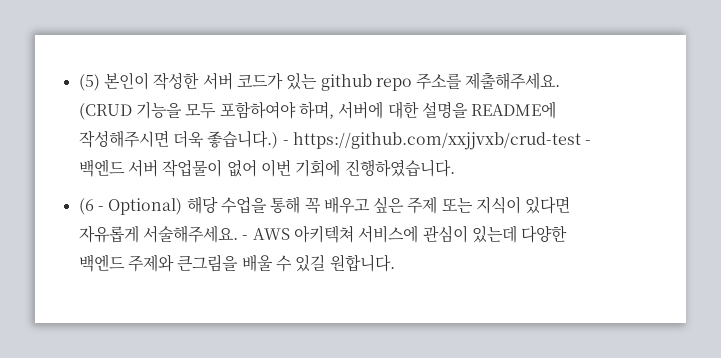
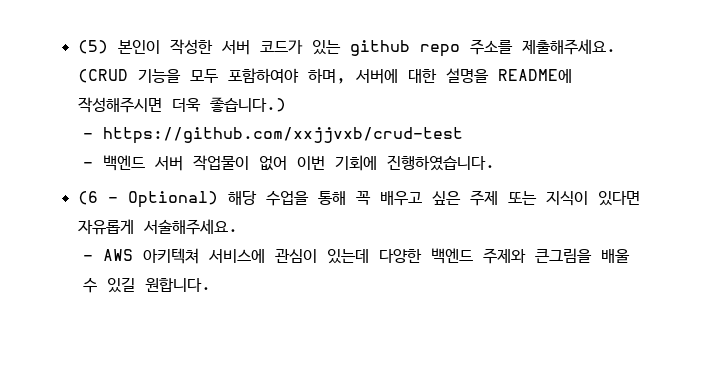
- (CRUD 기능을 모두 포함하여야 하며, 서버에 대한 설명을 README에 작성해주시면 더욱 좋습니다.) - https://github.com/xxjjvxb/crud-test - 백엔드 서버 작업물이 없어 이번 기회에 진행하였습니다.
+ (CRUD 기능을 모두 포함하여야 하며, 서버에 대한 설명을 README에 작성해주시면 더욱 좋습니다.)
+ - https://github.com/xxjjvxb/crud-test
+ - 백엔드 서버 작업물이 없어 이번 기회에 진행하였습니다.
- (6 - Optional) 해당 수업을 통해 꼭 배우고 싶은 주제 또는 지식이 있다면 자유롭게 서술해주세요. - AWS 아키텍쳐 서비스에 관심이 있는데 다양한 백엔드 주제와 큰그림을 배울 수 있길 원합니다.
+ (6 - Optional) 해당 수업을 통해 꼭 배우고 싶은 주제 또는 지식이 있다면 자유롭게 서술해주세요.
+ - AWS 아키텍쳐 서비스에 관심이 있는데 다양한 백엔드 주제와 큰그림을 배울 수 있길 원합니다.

::::::

• What you will do: Report back each line of the entries that holds the string "자유롭게".

• Exercise solution:
- (6 - Optional) 해당 수업을 통해 꼭 배우고 싶은 주제 또는 지식이 있다면 자유롭게 서술해주세요. - AWS 아키텍쳐 서비스에 관심이 있는데 다양한 백엔드 주제와 큰그림을 배울 수 있길 원합니다.
+ (6 - Optional) 해당 수업을 통해 꼭 배우고 싶은 주제 또는 지식이 있다면 자유롭게 서술해주세요.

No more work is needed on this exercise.